Source code for gsnn.interpret.ContrastiveIGExplainer

import copy
from typing import Union, List, Optional

import numpy as np
import pandas as pd
import torch


[docs]class ContrastiveIGExplainer:
    r"""Edge-level Integrated-Gradients explainer for *contrastive* questions.

    This module attributes the prediction **difference**::

        Δf = f(x1)[target_idx] - f(x2)[target_idx]

    to every edge *e* in the graph by integrating along a straight-line **mask
    path** *m(α)=α·1, α∈[0,1]* while keeping the two inputs ``x1`` and ``x2``
    fixed.  The attribution for an edge equals

    .. math::

        \mathrm{IG}_e = \int_0^1 \frac{\partial}{\partial m_e}
                         |f(x_1;m(α)) - f(x_2;m(α))|\,dα.

    Interpretation
    --------------
    * ``IG_e > 0``  the presence of edge *e* increases |Δf|.
    * ``IG_e < 0``  the presence of edge *e* decreases |Δf|.
    * ``IG_e ≈ 0``  edge *e* is irrelevant to the gap.

    By construction :math:`\sum_e \mathrm{IG}_e = |Δf|` (completeness).

    Parameters
    ----------
    model : torch.nn.Module
        Trained GSNN model (evaluation mode is enforced internally).
    data : torch_geometric.data.Data
        Graph data object; only used for human-readable edge names.
    n_steps : int, optional (default=50)
        Number of interpolation points along the mask path (baseline included).
    ignore_cuda : bool, optional (default=False)
        Force the explainer to run on CPU even if CUDA is available.

    Example
    -------
    >>> explainer = ContrastiveIGExplainer(model, data, n_steps=64)
    >>> df = explainer.explain(x1, x2, target_idx=0)
    >>> df.sort_values('score', ascending=False).head()
    source target   score
    in0    func0    0.42
    func0  func3    0.40
    func3  out0     0.38
    
    >>> # Compute IG for only a subset of edges
    >>> edge_mask = np.array([True, False, True, False, True])  # Only integrate edges 0, 2, 4
    >>> df = explainer.explain(x1, x2, target_idx=0, element_mask=edge_mask)
    >>> # Edges 1 and 3 will have None scores; edges 0, 2, 4 have IG attributions
    >>> # Note: Completeness axiom won't hold when using element_mask
    """

[docs]    def __init__(
        self,
        model: torch.nn.Module,
        data,
        n_steps: int = 50,
        ignore_cuda: bool = False,
    ) -> None:
        self.data = data
        self.n_steps = n_steps
        self.device = (
            "cuda" if (torch.cuda.is_available() and not ignore_cuda) else "cpu"
        )

        # Work on a frozen copy of the model to avoid side-effects.
        model = copy.deepcopy(model).eval().to(self.device)
        for p in model.parameters():
            p.requires_grad = False
        self.model = model

        # Constant edge-mask variable (value = 1); gradients will flow through.
        self.E = model.edge_index.size(1)
        self._edge_mask = torch.ones((1, self.E), device=self.device, requires_grad=True)


[docs]    def explain(
        self,
        x1: torch.Tensor,
        x2: torch.Tensor,
        target_idx: Union[int, List[int]],
        *,
        jitter: Optional[torch.Tensor] = None,
        element_mask=None,
        target: str = 'edge',
        reduction: str = 'mean',
    ) -> pd.DataFrame:
        """Compute attributions for *f(x₁) − f(x₂)*.

        Parameters
        ----------
        x1, x2 : torch.Tensor  (shape: [N_in], [1, N_in], or [B, N_in] for batch)
            Two input feature tensors.  They must have identical batch size and
            ordering of nodes.
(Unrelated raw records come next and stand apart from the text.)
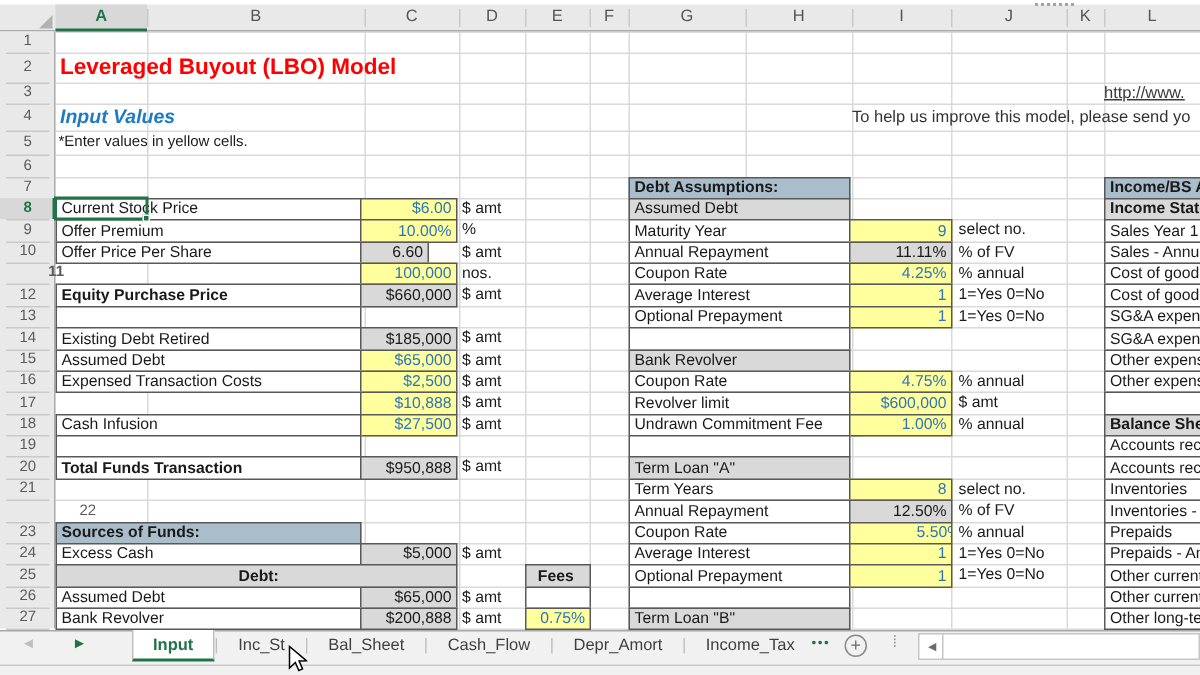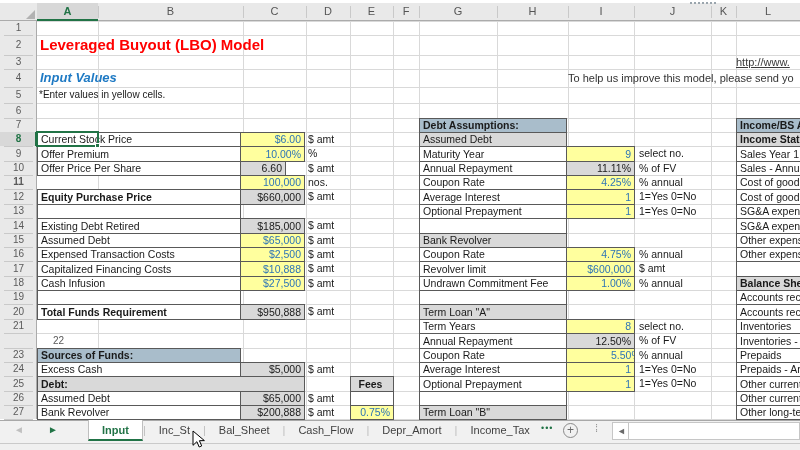--- a/index.html
+++ b/index.html
@@ -104,21 +104,21 @@
     <div class="hdr-sep" style="left: 4px; top: 118px; width: 29px; height: 1px;"></div>
     <div class="rownum" style="left: 0px; top: 118px; line-height: 14px; font-weight: normal; color: rgb(90, 90, 90);">7</div>
     <div class="hdr-sep" style="left: 4px; top: 132px; width: 29px; height: 1px;"></div>
     <div class="abs" style="left: 0px; top: 132px; width: 37px; height: 14px; background: rgb(216, 216, 216); border-right: 2px solid rgb(33, 115, 70);"></div>
     <div class="rownum" style="left: 0px; top: 132px; line-height: 14px; font-weight: bold; color: rgb(33, 115, 70);">8</div>
     <div class="hdr-sep" style="left: 4px; top: 146px; width: 29px; height: 1px;"></div>
     <div class="rownum" style="left: 0px; top: 146px; line-height: 15px; font-weight: normal; color: rgb(90, 90, 90);">9</div>
     <div class="hdr-sep" style="left: 4px; top: 161px; width: 29px; height: 1px;"></div>
     <div class="rownum" style="left: 0px; top: 161px; line-height: 14px; font-weight: normal; color: rgb(90, 90, 90);">10</div>
     <div class="hdr-sep" style="left: 4px; top: 175px; width: 29px; height: 1px;"></div>
-    <div class="rownum" style="left: 0px; top: 175px; line-height: 14px; font-weight: bold; color: rgb(90, 90, 90);">11</div>
+    <div class="rownum" style="left: 0px; top: 175px; line-height: 14px; font-weight: bold; color: rgb(90, 90, 90); padding-left: 19px;">11</div>
     <div class="hdr-sep" style="left: 4px; top: 189px; width: 29px; height: 1px;"></div>
     <div class="rownum" style="left: 0px; top: 189px; line-height: 15px; font-weight: normal; color: rgb(90, 90, 90);">12</div>
     <div class="hdr-sep" style="left: 4px; top: 204px; width: 29px; height: 1px;"></div>
     <div class="rownum" style="left: 0px; top: 204px; line-height: 14px; font-weight: normal; color: rgb(90, 90, 90);">13</div>
     <div class="hdr-sep" style="left: 4px; top: 218px; width: 29px; height: 1px;"></div>
     <div class="rownum" style="left: 0px; top: 218px; line-height: 15px; font-weight: normal; color: rgb(90, 90, 90);">14</div>
     <div class="hdr-sep" style="left: 4px; top: 233px; width: 29px; height: 1px;"></div>
     <div class="rownum" style="left: 0px; top: 233px; line-height: 14px; font-weight: normal; color: rgb(90, 90, 90);">15</div>
     <div class="hdr-sep" style="left: 4px; top: 247px; width: 29px; height: 1px;"></div>
     <div class="rownum" style="left: 0px; top: 247px; line-height: 14px; font-weight: normal; color: rgb(90, 90, 90);">16</div>
@@ -167,36 +167,35 @@
     <div class="cell lab" style="left: 37px; top: 204px; width: 204px; height: 15px; line-height: 13px; background: rgb(255, 255, 255); color: rgb(26, 26, 26); border: 1px solid rgb(89, 89, 89);"></div>
     <div class="cell lab" style="left: 37px; top: 218px; width: 204px; height: 16px; line-height: 14px; background: rgb(255, 255, 255); color: rgb(26, 26, 26); border: 1px solid rgb(89, 89, 89);">Existing Debt Retired</div>
     <div class="cell val" style="left: 240px; top: 218px; width: 65px; height: 16px; line-height: 14px; background: rgb(217, 217, 217); color: rgb(26, 26, 26); border: 1px solid rgb(89, 89, 89);">$185,000</div>
     <div class="unit" style="left: 308px; top: 218px; height: 15px; line-height: 15px;">$ amt</div>
     <div class="cell lab" style="left: 37px; top: 233px; width: 204px; height: 15px; line-height: 13px; background: rgb(255, 255, 255); color: rgb(26, 26, 26); border: 1px solid rgb(89, 89, 89);">Assumed Debt</div>
     <div class="cell val" style="left: 240px; top: 233px; width: 65px; height: 15px; line-height: 13px; background: rgb(255, 255, 158); color: rgb(46, 117, 182); border: 1px solid rgb(89, 89, 89);">$65,000</div>
     <div class="unit" style="left: 308px; top: 233px; height: 14px; line-height: 14px;">$ amt</div>
     <div class="cell lab" style="left: 37px; top: 247px; width: 204px; height: 15px; line-height: 13px; background: rgb(255, 255, 255); color: rgb(26, 26, 26); border: 1px solid rgb(89, 89, 89);">Expensed Transaction Costs</div>
     <div class="cell val" style="left: 240px; top: 247px; width: 65px; height: 15px; line-height: 13px; background: rgb(255, 255, 158); color: rgb(46, 117, 182); border: 1px solid rgb(89, 89, 89);">$2,500</div>
     <div class="unit" style="left: 308px; top: 247px; height: 14px; line-height: 14px;">$ amt</div>
-    <div class="cell lab" style="left: 37px; top: 261px; width: 204px; height: 16px; line-height: 14px; background: rgb(255, 255, 255); color: rgb(26, 26, 26); border: 1px solid rgb(89, 89, 89);">Capitalized Financing Costs</div>
     <div class="cell val" style="left: 240px; top: 261px; width: 65px; height: 16px; line-height: 14px; background: rgb(255, 255, 158); color: rgb(46, 117, 182); border: 1px solid rgb(89, 89, 89);">$10,888</div>
     <div class="unit" style="left: 308px; top: 261px; height: 15px; line-height: 15px;">$ amt</div>
     <div class="cell lab" style="left: 37px; top: 276px; width: 204px; height: 15px; line-height: 13px; background: rgb(255, 255, 255); color: rgb(26, 26, 26); border: 1px solid rgb(89, 89, 89);">Cash Infusion</div>
     <div class="cell val" style="left: 240px; top: 276px; width: 65px; height: 15px; line-height: 13px; background: rgb(255, 255, 158); color: rgb(46, 117, 182); border: 1px solid rgb(89, 89, 89);">$27,500</div>
     <div class="unit" style="left: 308px; top: 276px; height: 14px; line-height: 14px;">$ amt</div>
     <div class="cell lab" style="left: 37px; top: 290px; width: 204px; height: 15px; line-height: 13px; background: rgb(255, 255, 255); color: rgb(26, 26, 26); border: 1px solid rgb(89, 89, 89);"></div>
-    <div class="cell lab bold" style="left: 37px; top: 304px; width: 204px; height: 16px; line-height: 14px; background: rgb(255, 255, 255); color: rgb(26, 26, 26); border: 1px solid rgb(89, 89, 89);">Total Funds Requirement</div>
+    <div class="cell lab bold" style="left: 37px; top: 304px; width: 204px; height: 16px; line-height: 14px; background: rgb(255, 255, 255); color: rgb(26, 26, 26); border: 1px solid rgb(89, 89, 89);">Total Funds Transaction</div>
     <div class="cell val" style="left: 240px; top: 304px; width: 65px; height: 16px; line-height: 14px; background: rgb(217, 217, 217); color: rgb(26, 26, 26); border: 1px solid rgb(89, 89, 89);">$950,888</div>
     <div class="unit" style="left: 308px; top: 304px; height: 15px; line-height: 15px;">$ amt</div>
     <div class="cell lab bold" style="left: 37px; top: 348px; width: 204px; height: 15px; line-height: 13px; background: rgb(169, 189, 203); color: rgb(26, 26, 26); border: 1px solid rgb(89, 89, 89);">Sources of Funds:</div>
     <div class="cell val bold" style="left: 350px; top: 376px; width: 44px; height: 16px; line-height: 14px; background: rgb(217, 217, 217); color: rgb(26, 26, 26); border: 1px solid rgb(89, 89, 89); text-align: center;">Fees</div>
     <div class="cell lab" style="left: 37px; top: 362px; width: 204px; height: 15px; line-height: 13px; background: rgb(255, 255, 255); color: rgb(26, 26, 26); border: 1px solid rgb(89, 89, 89);">Excess Cash</div>
     <div class="cell val" style="left: 240px; top: 362px; width: 65px; height: 15px; line-height: 13px; background: rgb(217, 217, 217); color: rgb(26, 26, 26); border: 1px solid rgb(89, 89, 89);">$5,000</div>
     <div class="unit" style="left: 308px; top: 362px; height: 14px; line-height: 14px;">$ amt</div>
-    <div class="cell lab bold" style="left: 37px; top: 376px; width: 268px; height: 16px; line-height: 14px; background: rgb(217, 217, 217); color: rgb(26, 26, 26); border: 1px solid rgb(89, 89, 89);">Debt:</div>
+    <div class="cell lab bold" style="left: 37px; top: 376px; width: 268px; height: 16px; line-height: 14px; background: rgb(217, 217, 217); color: rgb(26, 26, 26); border: 1px solid rgb(89, 89, 89); text-align: center;">Debt:</div>
     <div class="cell lab" style="left: 37px; top: 391px; width: 204px; height: 15px; line-height: 13px; background: rgb(255, 255, 255); color: rgb(26, 26, 26); border: 1px solid rgb(89, 89, 89);">Assumed Debt</div>
     <div class="cell val" style="left: 240px; top: 391px; width: 65px; height: 15px; line-height: 13px; background: rgb(217, 217, 217); color: rgb(26, 26, 26); border: 1px solid rgb(89, 89, 89);">$65,000</div>
     <div class="unit" style="left: 308px; top: 391px; height: 14px; line-height: 14px;">$ amt</div>
     <div class="cell val" style="left: 350px; top: 391px; width: 44px; height: 15px; line-height: 13px; background: rgb(255, 255, 255); color: rgb(26, 26, 26); border: 1px solid rgb(89, 89, 89);"></div>
     <div class="cell lab" style="left: 37px; top: 405px; width: 204px; height: 15px; line-height: 13px; background: rgb(255, 255, 255); color: rgb(26, 26, 26); border: 1px solid rgb(89, 89, 89);">Bank Revolver</div>
     <div class="cell val" style="left: 240px; top: 405px; width: 65px; height: 15px; line-height: 13px; background: rgb(217, 217, 217); color: rgb(26, 26, 26); border: 1px solid rgb(89, 89, 89);">$200,888</div>
     <div class="unit" style="left: 308px; top: 405px; height: 14px; line-height: 14px;">$ amt</div>
     <div class="cell val" style="left: 350px; top: 405px; width: 44px; height: 15px; line-height: 13px; background: rgb(255, 255, 158); color: rgb(46, 117, 182); border: 1px solid rgb(89, 89, 89);">0.75%</div>
     <div class="cell lab bold" style="left: 419px; top: 118px; width: 148px; height: 15px; line-height: 13px; background: rgb(169, 189, 203); color: rgb(26, 26, 26); border: 1px solid rgb(89, 89, 89);">Debt Assumptions:</div>
     <div class="cell lab" style="left: 419px; top: 132px; width: 148px; height: 15px; line-height: 13px; background: rgb(217, 217, 217); color: rgb(26, 26, 26); border: 1px solid rgb(89, 89, 89);">Assumed Debt</div>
Each pair (x1[i], x2[i]) is explained.
        target_idx : int or list[int]
            Output dimension(s) to explain.  If a list is provided the
            attributions refer to the **sum** of those outputs.
        jitter : torch.Tensor, optional
            Optional noise to perturb the mask path.
        element_mask : torch.Tensor or np.ndarray, optional (shape: [E] or [N])
            Boolean mask indicating which elements to compute IG attributions for.
            If None, all elements are integrated. If provided:
            - True/nonzero elements: integrate from 0 to 1 (normal IG path)
            - False/zero elements: fixed at 1 throughout the path (no integration)
            Elements not in the mask will have None scores in the output.
            
            Note: When using element_mask, the completeness axiom (attributions sum
            to |Δf|) will not hold since only a subset of elements are integrated.
            The attributions measure "contribution to |Δf| while holding other 
            elements fixed at full strength".
        target : str, optional (default='edge')
            Whether to return 'edge' or 'node' level attributions.
        reduction : str, optional (default='mean')
            How to aggregate attributions across batch samples:
            - 'mean': average attributions across samples (default)
            - 'sum': sum attributions across samples
            - 'none': return all per-sample attributions (adds 'sample_idx' column)

        Returns
        -------
        pd.DataFrame
            If target='edge': columns ['source', 'target', 'score'] for edge attributions.
            If target='node': columns ['node', 'score'] for node attributions.
            If reduction='none': additional 'sample_idx' column for batch dimension.
            Elements not in element_mask will have None scores.
        """
        if target not in ['edge', 'node']:
            raise ValueError(f"target must be 'edge' or 'node', got '{target}'")
        if reduction not in ['mean', 'sum', 'none']:
            raise ValueError(f"reduction must be 'mean', 'sum', or 'none', got '{reduction}'")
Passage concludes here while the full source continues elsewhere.